Not saying anyone should stop, or it's bad, or unusual. I also certainly don't mean to conflate it to when people Quote my posts. Just asking does @Lexicus feel weird when people say "As Lex said..."; or @Sommerswerd when someone says "As Sommer just said...". Or @Valka D'Ur if someone says "Valka just said..." Do y'all ever get this weird disconnect that I do? Like "oh, wait, they mean me"? Just curious how others.. "relate" to being addressed (not quoted, but addressed) not just by their forum name, but by a derivative of their forum name? Is it weird for anyone else?
 
After 20 years, I'm used to Bird, Birdjaguar, BJ or any other appellation. Even for those who know me by my real name here or if I know them, I easily fall into their username in pm. Old habits die hard. :)
 
No.

amadeus is fine, so is ama.

I suppose that I already physically live in a space that to me is trans-cultural, and that experience to me is I think valuable in disassociating the supposed me with the me that I project here and outside. By this I mean that I am me, but cognizant of the different domains I’m in, so if someone here calls me amadeus, I don’t feel strange at all.
 
I imagine it's not just me, but I am wondering about the odd "disconnect" I feel when people talk about a post of mine & say "Rob said this..."; & I know that means me, but my actual name is not Rob, not even close to "Rob" (Rob Anybody is an awesome character from Terry Pratchett's novels - Nac Mac Feegle!! Crivens!). The reason I even posted this is I just referred to @Birdjaguar as "Bird" in a recent post, & wondered if he felt the same (granted, after I posted it).
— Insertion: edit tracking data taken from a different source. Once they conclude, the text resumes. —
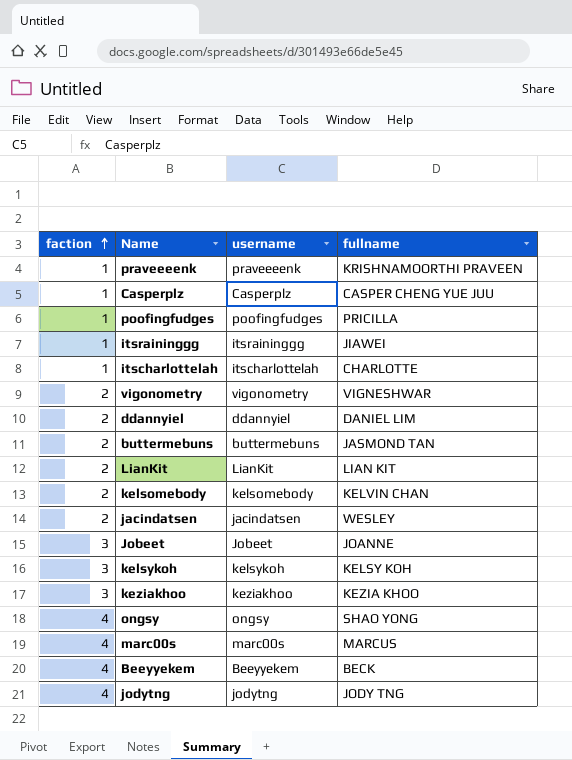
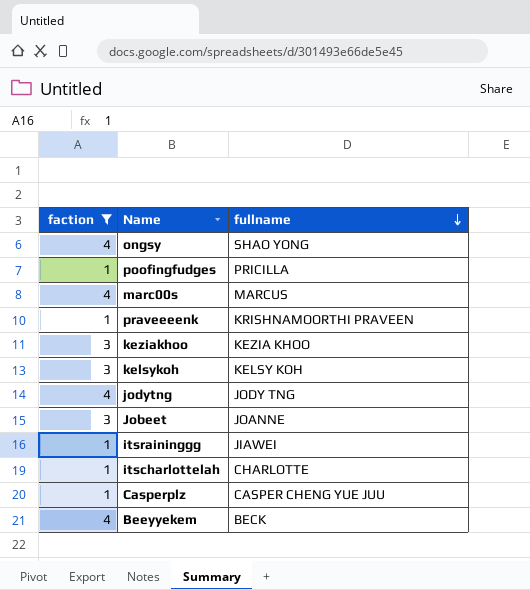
filter: none -> faction != 2
row order: faction ascending -> fullname descending
column username | position: 3 -> none

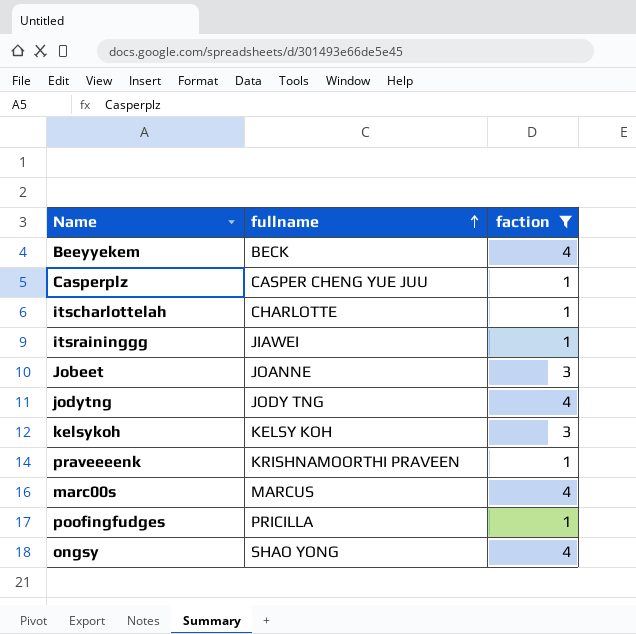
row order: fullname descending -> fullname ascending
column faction | position: 1 -> 3
row keziakhoo: 3 | KEZIA KHOO -> none

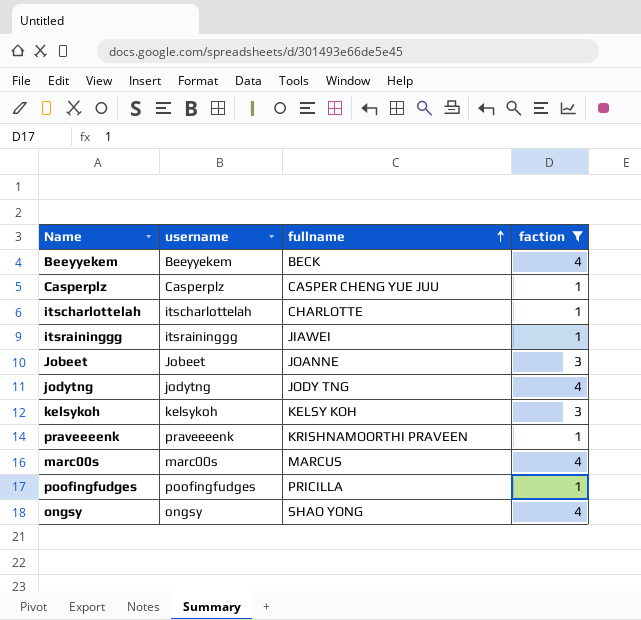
column username | position: none -> 2

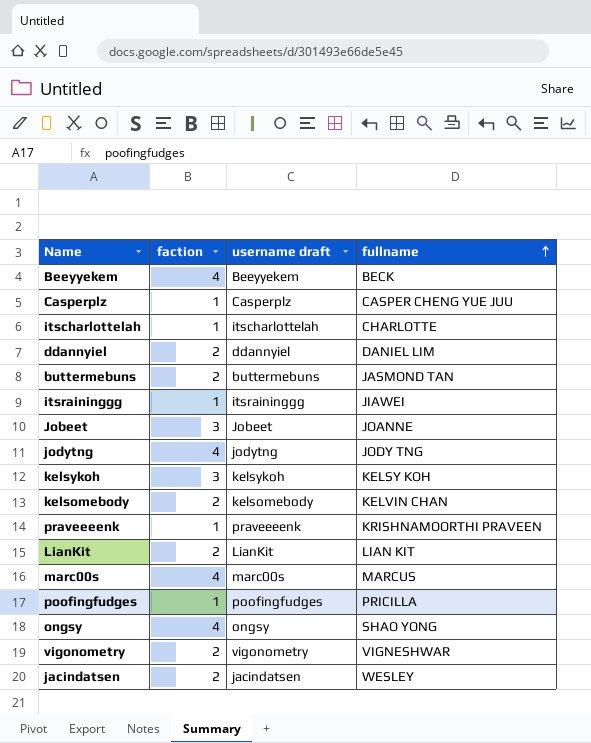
filter: faction != 2 -> none
column faction | position: 4 -> 2
column name: username -> username draft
Not saying anyone should stop, or it's bad, or unusual. I also certainly don't mean to conflate it to when people Quote my posts. Just asking does @Lexicus feel weird when people say "As Lex said..."; or @Sommerswerd when someone says "As Sommer just said...". Or @Valka D'Ur if someone says "Valka just said..." Do y'all ever get this weird disconnect that I do? Like "oh, wait, they mean me"? Just curious how others.. "relate" to being addressed (not quoted, but addressed) not just by their forum name, but by a derivative of their forum name? Is it weird for anyone else?

It's not weird at all. I spent 12 years in the SCA being addressed by some combination of "Freydis of Gloppenfjord", whether it was that, or "Lady Freydis" (after I was granted my Award of Arms), or in formal court situations, "Lady Freydis Aelfhilda of Gloppenfjord" (seriously, court heralds should learn how to pronounce people's names before calling them; he absolutely mangled my name to the point that I wasn't even sure it was me he was talking about). In everyday situations, people in the SCA, whether local or those who knew me in the neighboring baronies, just called me "Freydis."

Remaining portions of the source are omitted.